> **Task instructions**
Transcribe all the records with complete accuracy.

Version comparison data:

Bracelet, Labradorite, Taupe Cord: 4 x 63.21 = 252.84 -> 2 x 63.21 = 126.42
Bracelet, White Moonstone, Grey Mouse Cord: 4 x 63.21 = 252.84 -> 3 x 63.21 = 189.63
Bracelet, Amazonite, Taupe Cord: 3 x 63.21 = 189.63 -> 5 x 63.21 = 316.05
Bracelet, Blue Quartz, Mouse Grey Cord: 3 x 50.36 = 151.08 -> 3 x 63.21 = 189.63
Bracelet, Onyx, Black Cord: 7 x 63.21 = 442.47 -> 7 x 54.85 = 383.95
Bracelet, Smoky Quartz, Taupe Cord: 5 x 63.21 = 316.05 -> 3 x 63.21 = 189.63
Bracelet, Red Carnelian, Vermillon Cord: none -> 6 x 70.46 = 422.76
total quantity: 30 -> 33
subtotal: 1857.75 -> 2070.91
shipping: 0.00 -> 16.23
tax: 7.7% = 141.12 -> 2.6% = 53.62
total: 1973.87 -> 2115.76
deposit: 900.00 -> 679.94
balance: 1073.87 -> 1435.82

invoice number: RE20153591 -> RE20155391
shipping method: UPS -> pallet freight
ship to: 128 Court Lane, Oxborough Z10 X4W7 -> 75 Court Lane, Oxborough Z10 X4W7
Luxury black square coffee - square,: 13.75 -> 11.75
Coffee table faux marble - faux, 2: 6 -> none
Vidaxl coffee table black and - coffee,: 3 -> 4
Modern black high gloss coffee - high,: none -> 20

> **Result below**
Bracelet, Labradorite, Taupe Cord: 4 x 63.21 = 252.84 -> 2 x 63.21 = 126.42
Bracelet, White Moonstone, Grey Mouse Cord: 4 x 63.21 = 252.84 -> 3 x 63.21 = 189.63
Bracelet, Amazonite, Taupe Cord: 3 x 63.21 = 189.63 -> 5 x 63.21 = 316.05
Bracelet, Blue Quartz, Mouse Grey Cord: 3 x 50.36 = 151.08 -> 3 x 63.21 = 189.63
Bracelet, Onyx, Black Cord: 7 x 63.21 = 442.47 -> 7 x 54.85 = 383.95
Bracelet, Smoky Quartz, Taupe Cord: 5 x 63.21 = 316.05 -> 3 x 63.21 = 189.63
Bracelet, Red Carnelian, Vermillon Cord: none -> 6 x 70.46 = 422.76
total quantity: 30 -> 33
subtotal: 1857.75 -> 2070.91
shipping: 0.00 -> 16.23
tax: 7.7% = 141.12 -> 2.6% = 53.62
total: 1973.87 -> 2115.76
deposit: 900.00 -> 679.94
balance: 1073.87 -> 1435.82

invoice number: RE20153591 -> RE20155391
shipping method: UPS -> pallet freight
ship to: 128 Court Lane, Oxborough Z10 X4W7 -> 75 Court Lane, Oxborough Z10 X4W7
Luxury black square coffee - square,: 13.75 -> 11.75
Coffee table faux marble - faux, 2: 6 -> none
Vidaxl coffee table black and - coffee,: 3 -> 4
Modern black high gloss coffee - high,: none -> 20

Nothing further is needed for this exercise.